11/02/2018
François, Lulu, Régis, Henri & les autres.
Un beau soir d’été, récent, que j’étais avec son fils, mon ami, sur l’esplanade du Montana, en haut de la Montée de la grand-Côte, dans notre Croix-Rousse natale, nous avons débattu de nos grands-pères, dont on raconte encore qu’ils remontaient les Esses, un peu noircis, après avoir refait le monde. Cette idée de la permanence, il n’y a que dans les quartiers qu’on la retrouve, ou qu’on la trouvait, puisque ces quartiers, nous les avons quittés aussi, en y laissant des souvenirs, des images, des sensations. François, lui, habitait toujours dans cette belle maison de ville avec jardin, rue Bourne, dans un arrondissement où les maisons, désormais, s’achètent à prix d’or ou sont détruites, pour que des promoteurs s’y retrouvent. Il habitait à proximité du lycée où il a fini sa carrière, prof de maths incompris (forcément) mais aimé de tous ceux qui l’ont eu en classe. François, dans son allure et dans son expression, c’était l’homme cartésien, jamais soumis aux esprits animaux, toujours égal dans ses humeurs, devant les soubresauts de la vie. Rien de manifeste chez cet homme qui a gardé et lustré sa vieille Peugeot tellement longtemps qu’on n’a aucun souvenir des véhicules qu’il a pu avoir après. Ses lunettes carrés et ses costumes un peu anachroniques ne disaient rien de son extrême bonté et patience, pas plus qu’on ne saura par quels sentiments il a pu passer tout au long d’une vie qui l’aura vu passer, lui aussi, des Pentes à l’autre côté du Plateau. Un homme jugé à tort un peu effacé, face aux excentricités de son épouse, mais un homme souriant, qui semblait vous retrouver tel qu’il vous avait laissé. Un homme dont on n’a pas envie qu’il parte, que la vie se passe sans lui. De l’âge de mon père, qui me rappelle tant que l’enfance est loin, que le Col Saint-André n’est plus qu’un souvenir et que les gamins de la Croix-Rousse, maintenant, sont éparpillés aux quatre coins d’un monde rond. Je l’aurais imaginé centenaire, cet homme sans excès : sans doute s’est-il autorisé, une fois n’est pas coutume, de ne pas s’attarder dans une vie qui voyait ses amis partir l’un après l’autre. Il sera temps, un jour, de reconnaître que ni François ni mon père, ni le fils de François, ni moi-même n’avons été de bons basketteurs, mais la question n’est pas très grave, convenons-en. Moins, en tout cas, que la nécessité de resserrer les rangs de la mémoire et de l’amitié, dans ces lieux où les amis de mon père étaient les pères de mes amis.

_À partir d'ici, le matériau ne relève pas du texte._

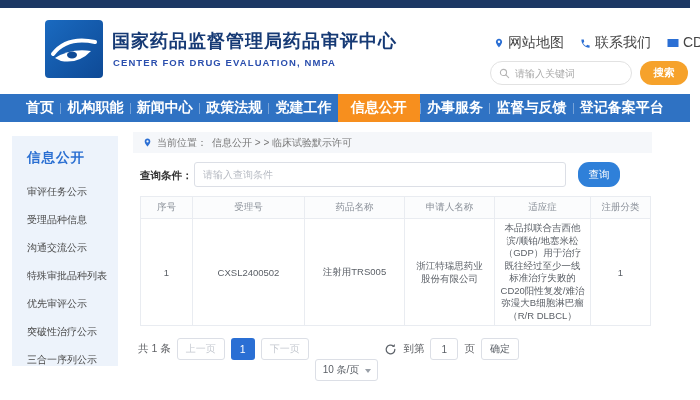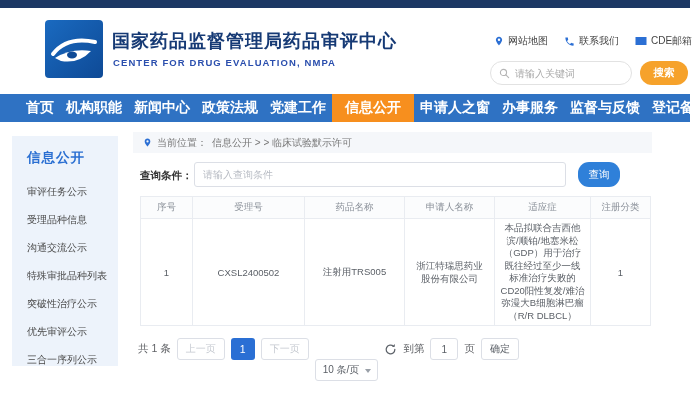--- a/index.html
+++ b/index.html
@@ -8,21 +8,21 @@
             font-family:"Liberation Sans", sans-serif; }
   .topstrip { position:absolute; left:0; top:0; width:690px; height:8px; background:#1c3864; }
 
   
   .logo { position:absolute; left:45px; top:20px; width:58px; height:58px; }
   .title-cn { position:absolute; left:112px; top:29px; font-size:18px; font-weight:bold;
               color:#163a75; letter-spacing:1px; white-space:nowrap; }
   .title-en { position:absolute; left:113px; top:57px; font-size:9.5px; font-weight:bold;
               color:#2b4fae; letter-spacing:1.1px; white-space:nowrap; }
   .quicklinks { position:absolute; left:494px; top:34px; display:flex; gap:16px; align-items:center; }
-  .qlink { display:flex; align-items:center; gap:4px; font-size:10px; color:#444; cursor:pointer; white-space:nowrap; }
+  .qlink { display:flex; align-items:center; gap:4px; font-size:14px; color:#444; cursor:pointer; white-space:nowrap; }
   .qlink svg { display:block; }
   .searchbar { position:absolute; left:490px; top:61px; width:142px; height:24px; background:#fff;
                border:1px solid #e2e2e2; border-radius:12px; display:flex; align-items:center; padding-left:8px; gap:5px; }
   .searchbar input { border:none; outline:none; width:100px; font-size:10px; color:#333; background:transparent;
                      font-family:"Liberation Sans", sans-serif; }
   .searchbar input::placeholder { color:#aaa; }
   .searchbtn { position:absolute; left:640px; top:61px; width:48px; height:24px; background:#f6a22b;
                border:none; border-radius:12px; color:#fff; font-size:10.5px; font-weight:bold;
                cursor:pointer; font-family:"Liberation Sans", sans-serif; }
 
@@ -135,21 +135,20 @@
     <div class="nav-item">首页</div>
     <span class="nav-sep"></span>
     <div class="nav-item">机构职能</div>
     <span class="nav-sep"></span>
     <div class="nav-item">新闻中心</div>
     <span class="nav-sep"></span>
     <div class="nav-item">政策法规</div>
     <span class="nav-sep"></span>
     <div class="nav-item">党建工作</div>
     <div class="nav-item active">信息公开</div>
-    <div class="nav-item">申请人之窗</div>
     <span class="nav-sep"></span>
     <div class="nav-item">办事服务</div>
     <span class="nav-sep"></span>
     <div class="nav-item">监督与反馈</div>
     <span class="nav-sep"></span>
     <div class="nav-item">登记备案平台</div>
   </div>
 
   <div class="breadcrumb">
     <svg width="9" height="11" viewBox="0 0 16 16">
@@ -158,22 +157,22 @@
     <span>当前位置：</span>
     <span>信息公开 &gt; &gt; 临床试验默示许可</span>
   </div>
 
   <div class="sidebar">
     <div class="sidebar-title">信息公开</div>
     <div class="side-item">审评任务公示</div>
     <div class="side-item">受理品种信息</div>
     <div class="side-item">沟通交流公示</div>
     <div class="side-item">特殊审批品种列表</div>
+    <div class="side-item">优先审评公示</div>
     <div class="side-item">突破性治疗公示</div>
-    <div class="side-item">优先审评公示</div>
     <div class="side-item">三合一序列公示</div>
   </div>
 
   <div class="query-label">查询条件：</div>
   <input class="query-input" type="text" placeholder="请输入查询条件" style="">
   <button class="query-btn">查询</button>
 
   <table class="results">
     <colgroup>
       <col style="width:52px">

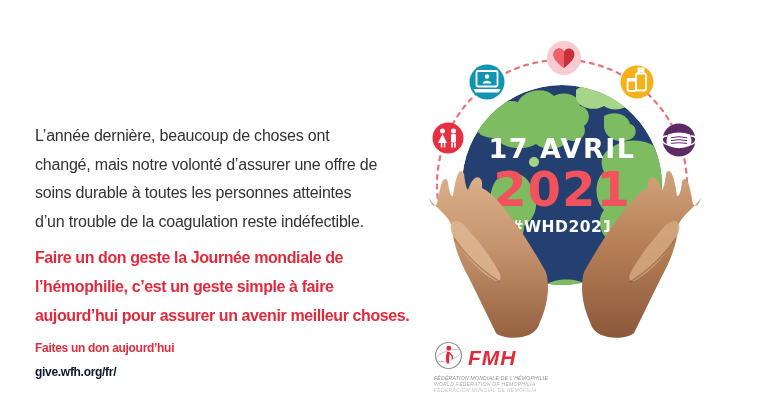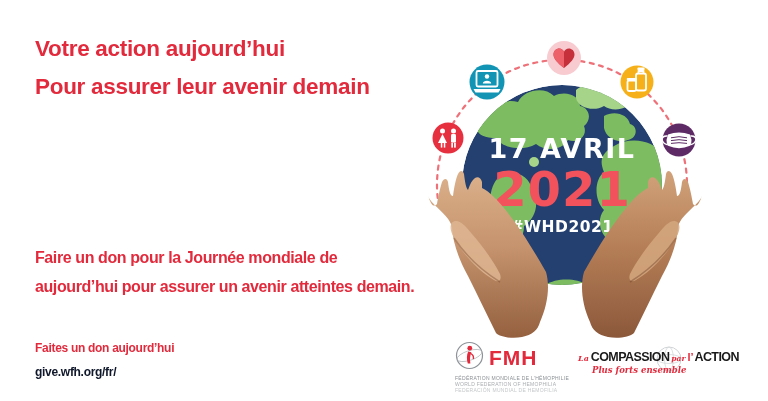--- a/index.html
+++ b/index.html
@@ -23,21 +23,21 @@
   }
   .cta{
     position:absolute;left:35px;top:336px;
     font-size:12px;font-weight:bold;letter-spacing:-0.3px;line-height:24px;white-space:nowrap;
   }
   .cta .label{color:#E22A3C;}
   .cta .url{color:#0f172a;cursor:pointer;}
   
   .illus{position:absolute;left:408px;top:28px;width:325px;height:312px;text-align:center;}
   
-  .fmh{position:absolute;left:455px;top:341px;width:125px;}
+  .fmh{position:absolute;left:434px;top:341px;width:125px;font-style:italic;}
   .fmh-top{display:flex;align-items:center;gap:5px;}
   .fmh-abbr{color:#E22A3C;font-weight:bold;font-size:21px;letter-spacing:1px;}
   .fmh-lines{margin-top:2px;font-size:5px;letter-spacing:0.3px;line-height:5.8px;white-space:nowrap;}
   .fmh-l1{color:#8A8F93;}
   .fmh-l2{color:#A9ADB1;}
   .fmh-l3{color:#C4C7CA;}
   
   .compassion{position:absolute;left:578px;top:350px;width:140px;}
   .comp-row{position:relative;display:flex;align-items:baseline;gap:2px;z-index:1;}
   .comp-la{font-family:"DejaVu Serif","Liberation Serif",serif;font-style:italic;font-weight:bold;
@@ -50,29 +50,32 @@
   .comp-globe{position:absolute;left:78px;top:-4px;z-index:0;opacity:0.8;}
   .comp-tagline{position:relative;z-index:1;margin-left:14px;margin-top:1px;
     font-family:"DejaVu Serif","Liberation Serif",serif;font-style:italic;font-weight:bold;
     color:#E22A3C;font-size:8.5px;}
 </style>
 </head>
 <body>
 
 <div class="canvas">
 
-  <div class="headline">
-    <div>Votre action aujourd’hui</div>
-    <div>Pour assurer leur avenir demain</div>
-  </div>
-
+
+  <div class="bodycopy">
+    <div>L’année dernière, beaucoup de choses ont</div>
+    <div>changé, mais notre volonté d’assurer une offre de</div>
+    <div>soins durable à toutes les personnes atteintes</div>
+    <div>d’un trouble de la coagulation reste indéfectible.</div>
+  </div>
 
   <div class="donate">
-    <div>Faire un don pour la Journée mondiale de</div>
-    <div>aujourd’hui pour assurer un avenir atteintes demain.</div>
+    <div>Faire un don geste la Journée mondiale de</div>
+    <div>l’hémophilie, c’est un geste simple à faire</div>
+    <div>aujourd’hui pour assurer un avenir meilleur choses.</div>
   </div>
 
   <div class="cta">
     <div class="label">Faites un don aujourd’hui</div>
     <div class="url">give.wfh.org/fr/</div>
   </div>
 
   <div class="illus">
     <svg width="325" height="312" viewBox="0 0 325 312" xmlns="http://www.w3.org/2000/svg">
       <defs>
@@ -225,31 +228,14 @@
       </span>
       <span class="fmh-abbr">FMH</span>
     </div>
     <div class="fmh-lines">
       <div class="fmh-l1">FÉDÉRATION MONDIALE DE L’HÉMOPHILIE</div>
       <div class="fmh-l2">WORLD FEDERATION OF HEMOPHILIA</div>
       <div class="fmh-l3">FEDERACIÓN MUNDIAL DE HEMOFILIA</div>
     </div>
   </div>
 
-  <div class="compassion">
-    <span class="comp-globe">
-      <svg width="26" height="26" viewBox="0 0 26 26" xmlns="http://www.w3.org/2000/svg">
-        <circle cx="13" cy="13" r="12" fill="#FFFFFF" stroke="#C4C8CB" stroke-width="1"></circle>
-        <ellipse cx="13" cy="13" rx="12" ry="4.5" fill="none" stroke="#C4C8CB" stroke-width="0.7"></ellipse>
-        <ellipse cx="13" cy="13" rx="4.5" ry="12" fill="none" stroke="#C4C8CB" stroke-width="0.7"></ellipse>
-      </svg>
-    </span>
-    <div class="comp-row">
-      <span class="comp-la">La</span>
-      <span class="comp-word1">COMPASSION</span>
-      <span class="comp-par">par</span>
-      <span class="comp-apos">l’</span>
-      <span class="comp-word2">ACTION</span>
-    </div>
-    <div class="comp-tagline">Plus forts ensemble</div>
-  </div>
 
 </div>
 
 </body></html>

" Sur mon banc, la serviette autour du cou, je repensais à tout ça, aux heures passées, enfant, à attendre que mon père m'emmène à la salle. Aux matches joués cent fois à l'avance, l'envie de briller, d'être reconnu. A l'adolescence, on ne sait pas encore que la déception va être l'essence de la carrière, que les gestes mille fois rêvés, réalisés à l'avance ne passent pas le cap de la réalité. Au même titre qu'on ne devient jamais l'homme qu'on s'imaginait devenir, on peut rarement se satisfaire du basketteur qu'on a été."
Le Poignet d'Alain Larrouquis, Ed. Raison & Passions, 2012.